Die Microstates von Europa

Was sind Microstates?

Die Mikrostaten Europas sind winzige soverigne Staaten. Die Mikrozustände sind hauptsächlich die sechs kleinsten Staaten des Kontinents, einschließlich Andorra, San Marino, Malta, Vatikan, Monaco und Liechtenstein. Alle Staaten haben ihren Ursprung im ersten und zweiten Jahrtausend, mit Ausnahme von Liechtenstein, das im 17. Jahrhundert gegründet wurde. Microstates unterscheiden sich von Micronations darin, dass Microstates kleine unabhängige Zustände sind, während Micronations kleine selbsterklärte Nationen sind, die von den größeren Staaten nicht erkannt werden. Einige Wissenschaftler haben vorgeschlagen, dass die Vatikanstadt nicht in die Liste der Staaten aufgenommen werden sollte, da sie das traditionelle Staatsgebot nicht erfüllt.

Allgemeine Geographie der europäischen Microstates

Die Mikrozustände sind weniger als 200 Quadratmeilen groß, wobei der größte Andorra mit einer Fläche von 181 Quadratmeilen und der Vatikan mit einer Fläche von 0, 2 Quadratmeilen der kleinste ist. Die meisten dieser Staaten haben keine natürlichen Ressourcen und befinden sich an Orten, die für andere größere Staaten attraktiv sind. Sie haben gemeinsame Grenzen mit einigen größeren Staaten in Europa, darunter Frankreich (Monaco), der Schweiz und Australien (Liechtenstein) sowie Italien (Vatikan).
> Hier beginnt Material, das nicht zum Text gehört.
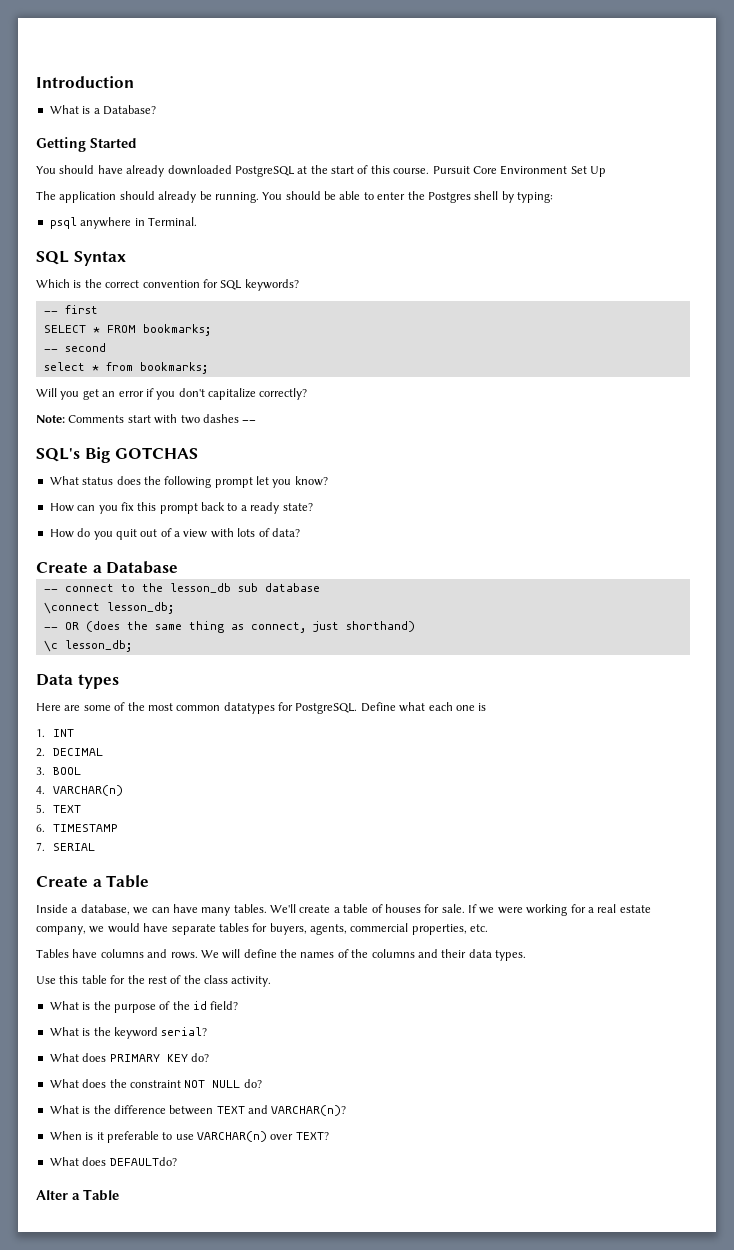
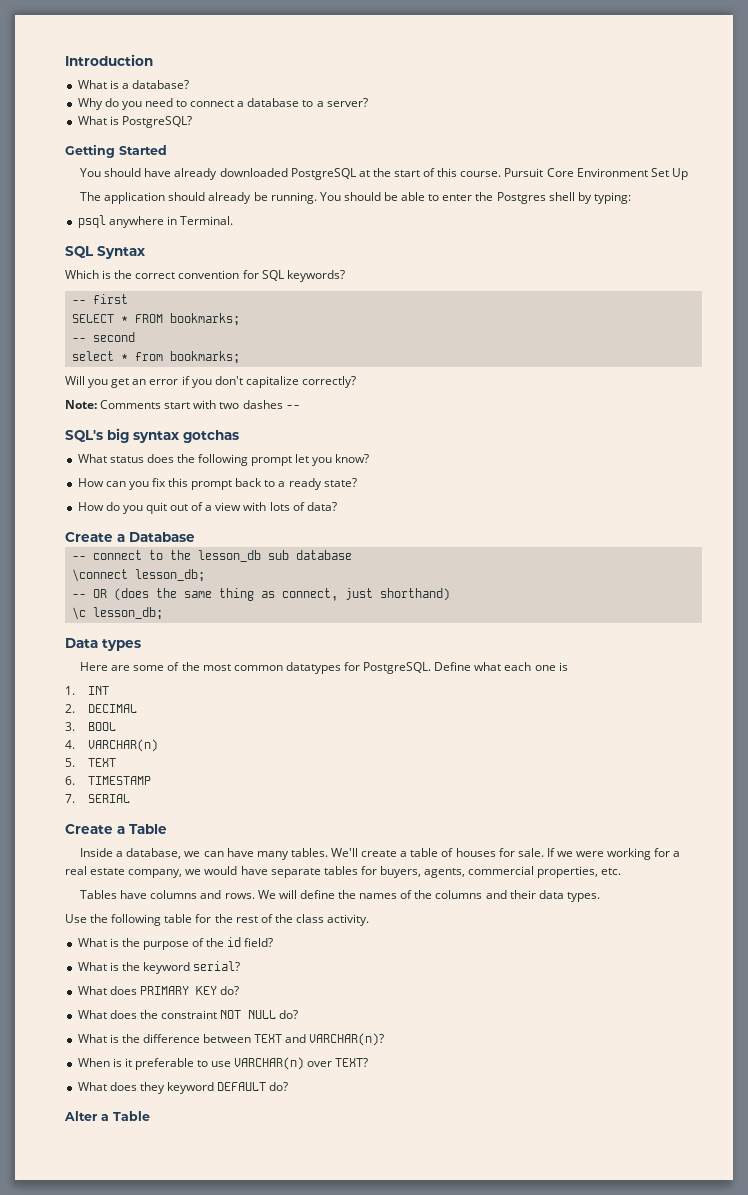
- What is a Database?
+ What is a database?
+ Why do you need to connect a database to a server?
+ What is PostgreSQL?
- SQL's Big GOTCHAS
+ SQL's big syntax gotchas
- Use this table for the rest of the class activity.
+ Use the following table for the rest of the class activity.
- What does DEFAULTdo?
+ What does they keyword DEFAULT do?

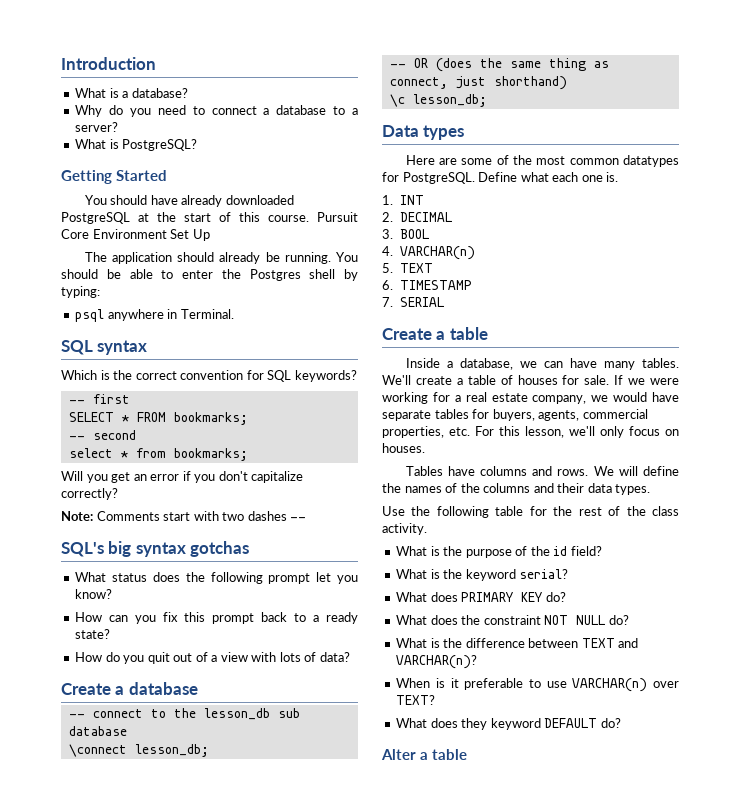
- SQL Syntax
+ SQL syntax
- Create a Database
+ Create a database
- Define what each one is
+ Define what each one is.
- Create a Table
+ Create a table
- If we were working for a real estate company, we would have separate tables for buyers, agents, commercial properties, etc.
+ If we were working for a real estate company, we would have separate tables for buyers, agents, commercial properties, etc. For this lesson, we'll only focus on houses.
- Alter a Table
+ Alter a table

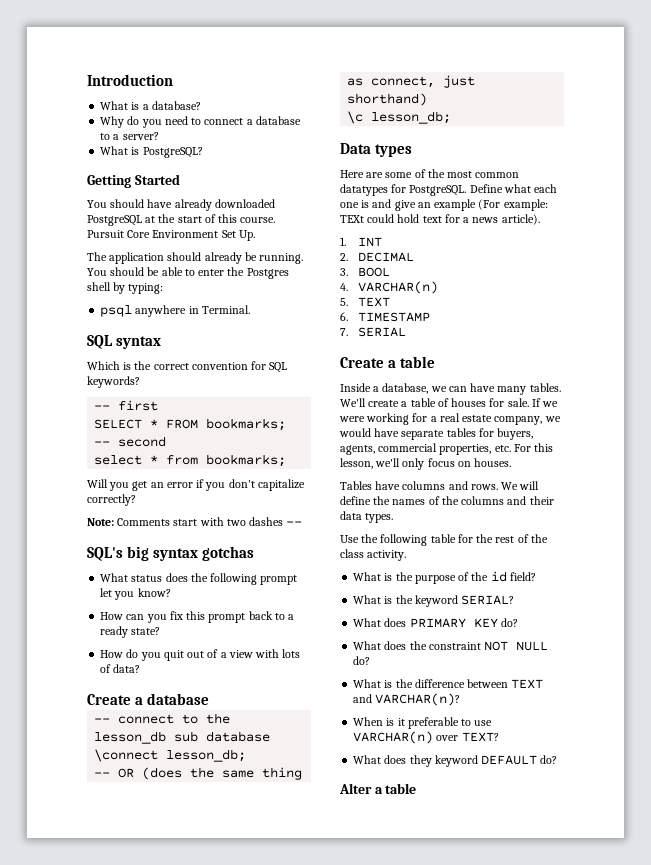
- Pursuit Core Environment Set Up
+ Pursuit Core Environment Set Up.
- Define what each one is.
+ Define what each one is and give an example (For example: TEXt could hold text for a news article).
- What is the keyword serial?
+ What is the keyword SERIAL?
Volkswirtschaften und Beziehungen zur EU

Die europäischen Mikrozustände sind klein, haben eine begrenzte Bevölkerung und begrenzte Ressourcen für ihr Wachstum. Infolgedessen sind die meisten Mikrozustände nicht in der Lage, ihr wirtschaftliches Wachstum aufrechtzuerhalten. Keiner der Microstates hat einen Flughafen; Sie haben nur einen Heliport. Sie sind daher auf das Überleben und das Wirtschaftswachstum des größeren Staates angewiesen. Sie haben auch spezielle Wirtschaftspolitiken verabschiedet, die niedrige Steuern und Mindestbeschränkungen für externe Investitionen beinhalten. Einige der Mikrostaten haben Handelsabkommen und Zollunion mit den größeren Nachbarländern geschlossen, um ihre Wirtschaft anzukurbeln. Zum Beispiel ist Monaco in einer Zollunion mit Italien und Liechtenstein mit der Schweiz.
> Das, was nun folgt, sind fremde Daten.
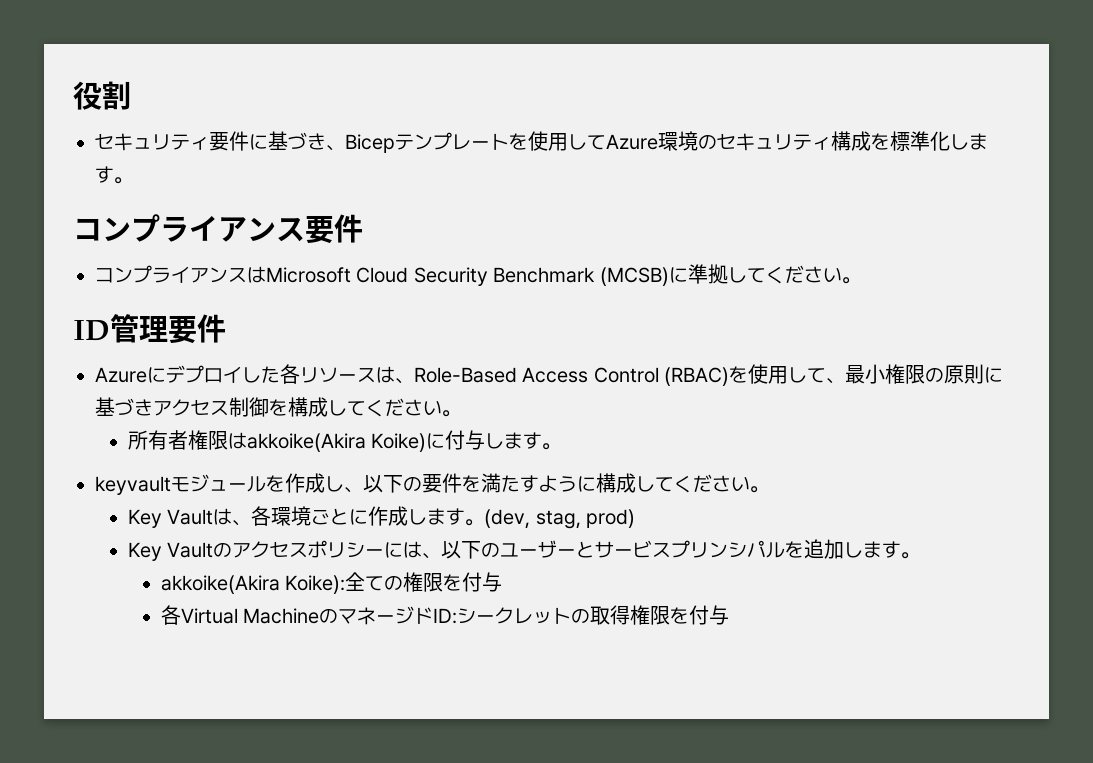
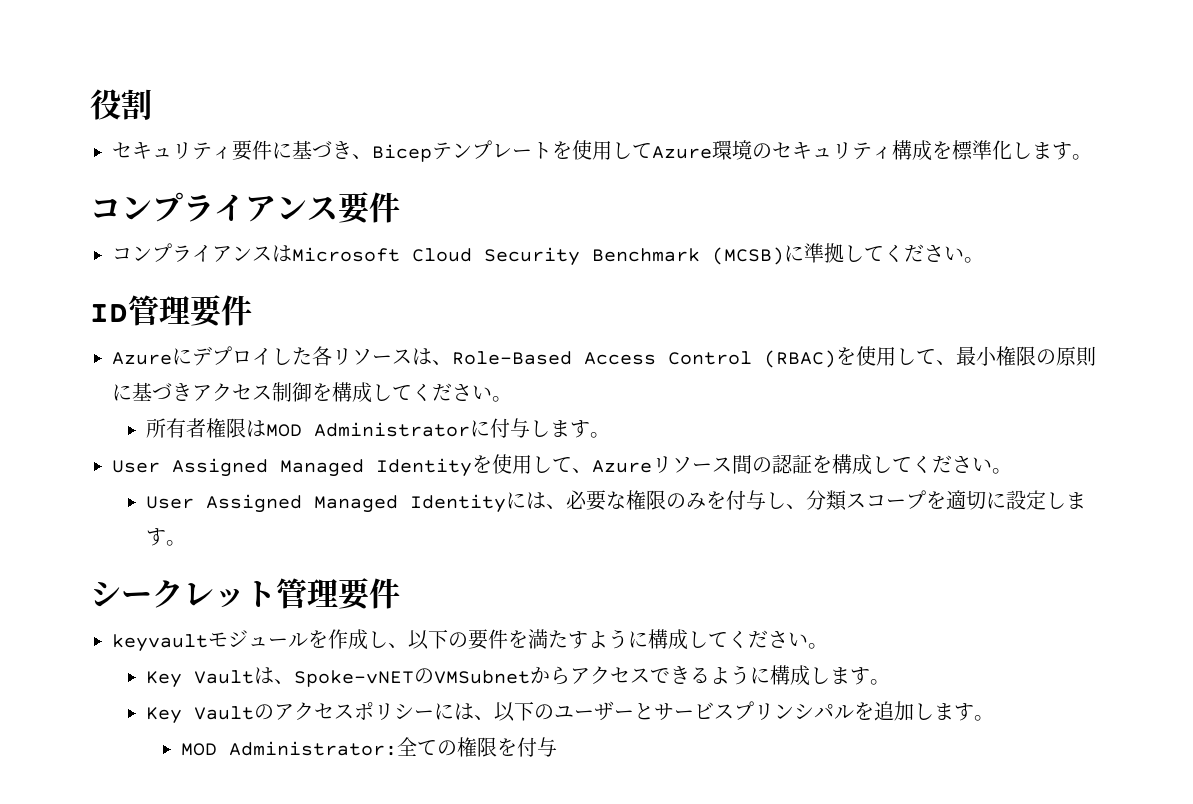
- 所有者権限はakkoike(Akira Koike)に付与します。
+ 所有者権限はMOD Administratorに付与します。
+ User Assigned Managed Identityを使用して、Azureリソース間の認証を構成してください。
+ User Assigned Managed Identityには、必要な権限のみを付与し、分類スコープを適切に設定します。
+ シークレット管理要件
- Key Vaultは、各環境ごとに作成します。(dev, stag, prod)
+ Key Vaultは、Spoke-vNETのVMSubnetからアクセスできるように構成します。
- akkoike(Akira Koike):全ての権限を付与
+ MOD Administrator:全ての権限を付与
- 各Virtual MachineのマネージドID:シークレットの取得権限を付与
Alle Mikrozustände haben eine Art Beziehung zur Europäischen Union, wobei Malta das einzige Vollmitglied ist. Mit Ausnahme Liechtensteins haben alle Microstates eine Währungsvereinbarung mit der Europäischen Union geschlossen. Durch die Vereinbarung wurde ihnen die Erlaubnis zur Ausgabe von Euro-Münzen erteilt. Andorra, Monaco und San Marino erwägen eine Vertiefung ihrer Beziehungen zur EU. Sie beteiligen sich auch am Europäischen Wirtschaftsraum, der den freien Verkehr von Waren und Personen innerhalb des Blocks ermöglicht.

Zukunft der europäischen Microstates

Die Mikrozustände in Europa haben jahrhundertelange Überlebensfähigkeit bewiesen. Ihre politischen Fähigkeiten, Anpassungsfähigkeit und ihr reines Glück haben es ihnen ermöglicht, durch die unendlichen politischen Wechselfälle Europas zu navigieren. Sie dürften sich jedoch in Zukunft ernsthaften Herausforderungen stellen. Der Druck der EU und der USA auf ein transparenteres Finanzsystem bedroht ihr Wirtschaftsmodell. Zweitens bedroht die Krise in Europa auch die Zukunft der Eurozone, eines Währungsraums, an dem die meisten Mikrostaten beteiligt sind, über den sie jedoch kein Mitspracherecht haben. Da sie keine formellen Mitglieder der Eurozone sind, wird sich die angespannte Liquidität der Banken stark auf ihre Banken auswirken, da sie nicht auf die Europäische Zentralbank als Kreditgeber in letzter Instanz zählen können.